In 1987, entertainer Ray Bolger, perhaps best known for playing the Scarecrow in the 1939 MGM musical “The Wizard of Oz,” died in Los Angeles at age 83.

In 1993, a historic disarmament ceremony ended in Paris with the last of 125 countries signing a treaty banning chemical weapons.

In 2014, a highly critical and bipartisan Senate report declared that the deadly Sept. 2012 assault on the American diplomatic compound in Benghazi, Libya, could have been prevented; the report spread blame among the State Department, the military and U.S. intelligence.

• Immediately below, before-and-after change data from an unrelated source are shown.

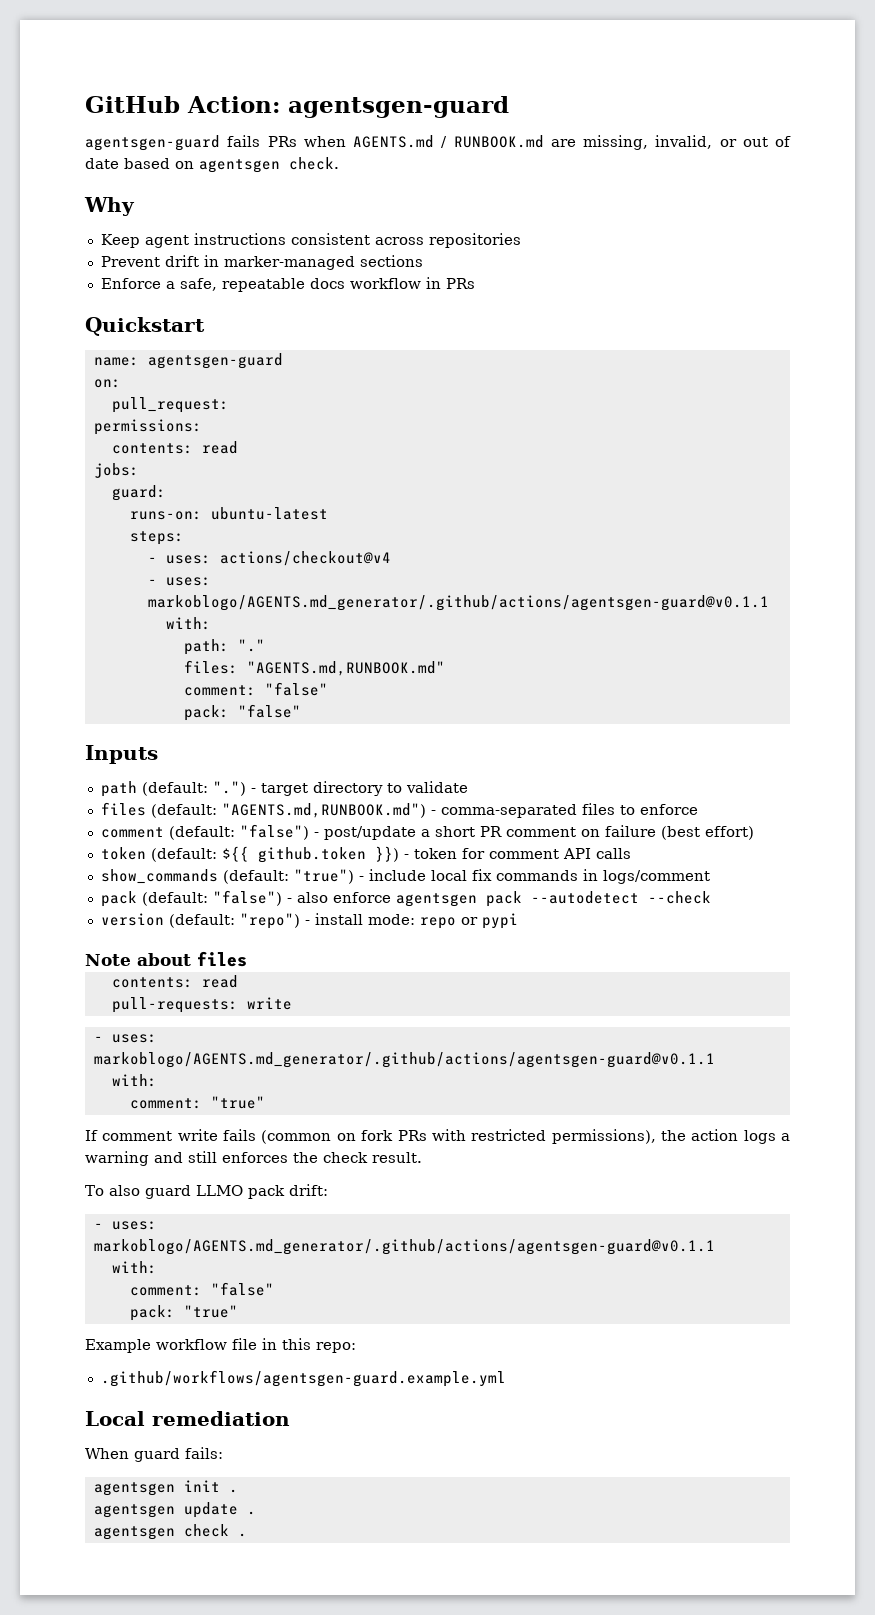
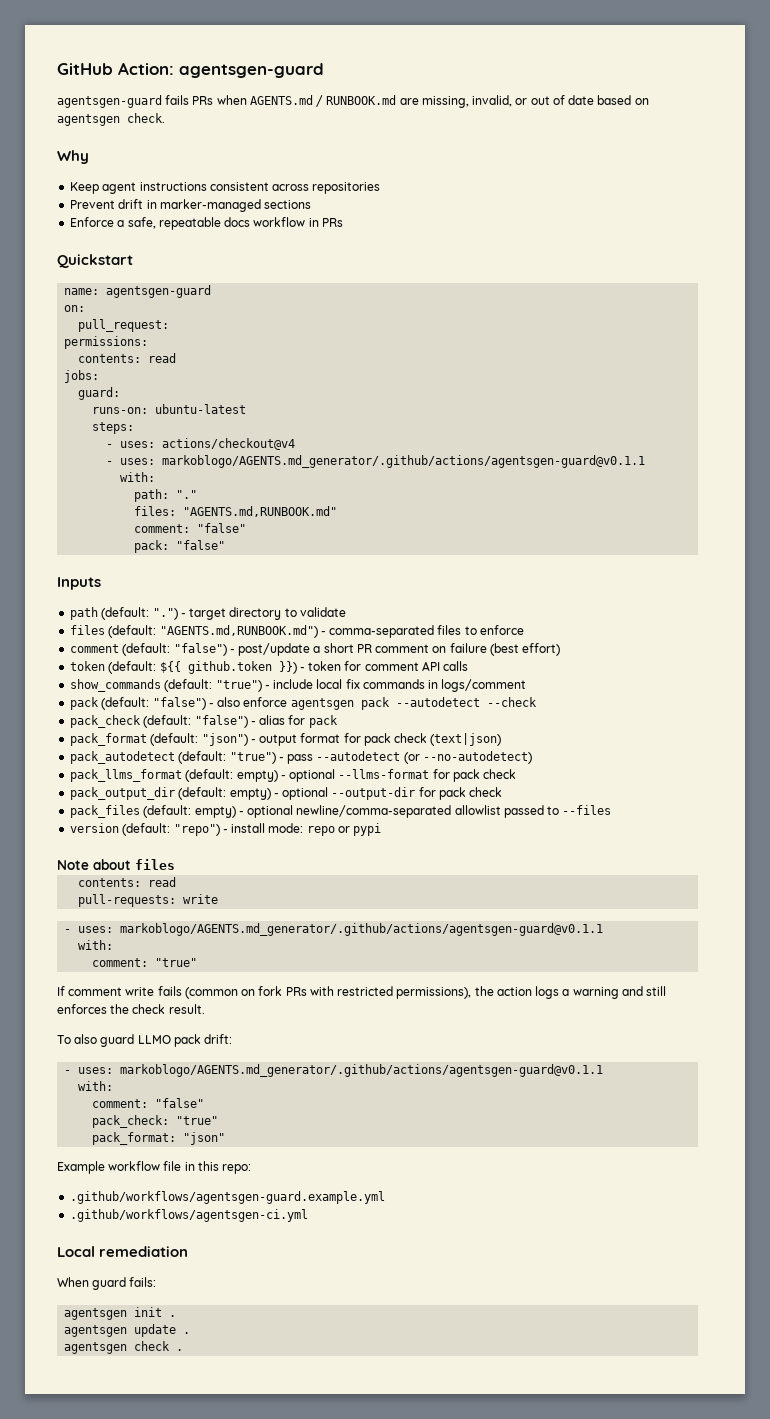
+ pack_check (default: "false") - alias for pack
+ pack_format (default: "json") - output format for pack check (text|json)
+ pack_autodetect (default: "true") - pass --autodetect (or --no-autodetect)
+ pack_llms_format (default: empty) - optional --llms-format for pack check
+ pack_output_dir (default: empty) - optional --output-dir for pack check
+ pack_files (default: empty) - optional newline/comma-separated allowlist passed to --files
- pack: "true"
+ pack_check: "true"
+ pack_format: "json"
+ .github/workflows/agentsgen-ci.yml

Ten years ago: United Nations humanitarian chief John Holmes appealed for more than $560 million to help 3 million victims of the earthquake in Haiti, calling it “a huge and a horrifying catastrophe.” Washington Wizards star Gilbert Arenas pleaded guilty to carrying a pistol without a license in the District of Columbia, a felony. (Arenas was later sentenced to a month in a halfway house and suspended until the end of the season by the NBA.)

Five years ago: In its first lethal injection since a botched one the previous spring, Oklahoma executed a convicted killer with a three-drug method. Police in Belgium conducted raids across the country, killing two suspected Islamist militants. Pope Francis arrived in the Philippines, Asia’s most populous Catholic nation, where ecstatic crowds awaited the first papal visit in 20 years.

One year ago: Musical comedy star Carol Channing — best known to Broadway audiences for her role in “Hello, Dolly!” — died in California at the age of 97. New York Sen. Kirsten Gillibrand entered the growing field of 2020 Democratic presidential contenders, telling “The Late Show with Stephen Colbert” on CBS that she was launching an exploratory committee. Extremists launched an attack on a luxury hotel complex in the Kenyan capital of Nairobi; the attack took the lives of 20 civilians, one police officer and five attackers from the group al-Shabab, based in neighboring Somalia. At a Senate confirmation hearing, President Donald Trump’s nominee to be attorney general, William Barr, said he believed that Russia had tried to interfere in the 2016 presidential election, and that the special counsel investigation was not a witch hunt.

Today’s birthdays: Actress Margaret O’Brien is 82. Actress Andrea Martin is 73. College and Pro Football Hall of Famer Randy White is 67. Actor-director Mario Van Peebles is 63. Rock musician Adam Jones (Tool) is 55. Actor James Nesbitt is 55. Actor Chad Lowe is 52. Alt-country singer Will Oldham (aka Bonnie Prince Billy) is 50. Actress Regina King is 49. Actor Eddie Cahill is 42. NFL quarterback Drew Brees is 41. Rapper/reggaeton artist Pitbull is 39. Actor Victor Rasuk is 35. Actress Jessy Schram is 34. Electronic dance musician Skrillex is 32. Actress/singer Dove Cameron is 24. Singer-songwriter Grace VanderWaal (TV: “America’s Got Talent”) is 16.

Thought for today: “A nation or civilization that continues to produce soft-minded men purchases its own spiritual death on the installment plan.” — Martin Luther King Jr. (1929-1968).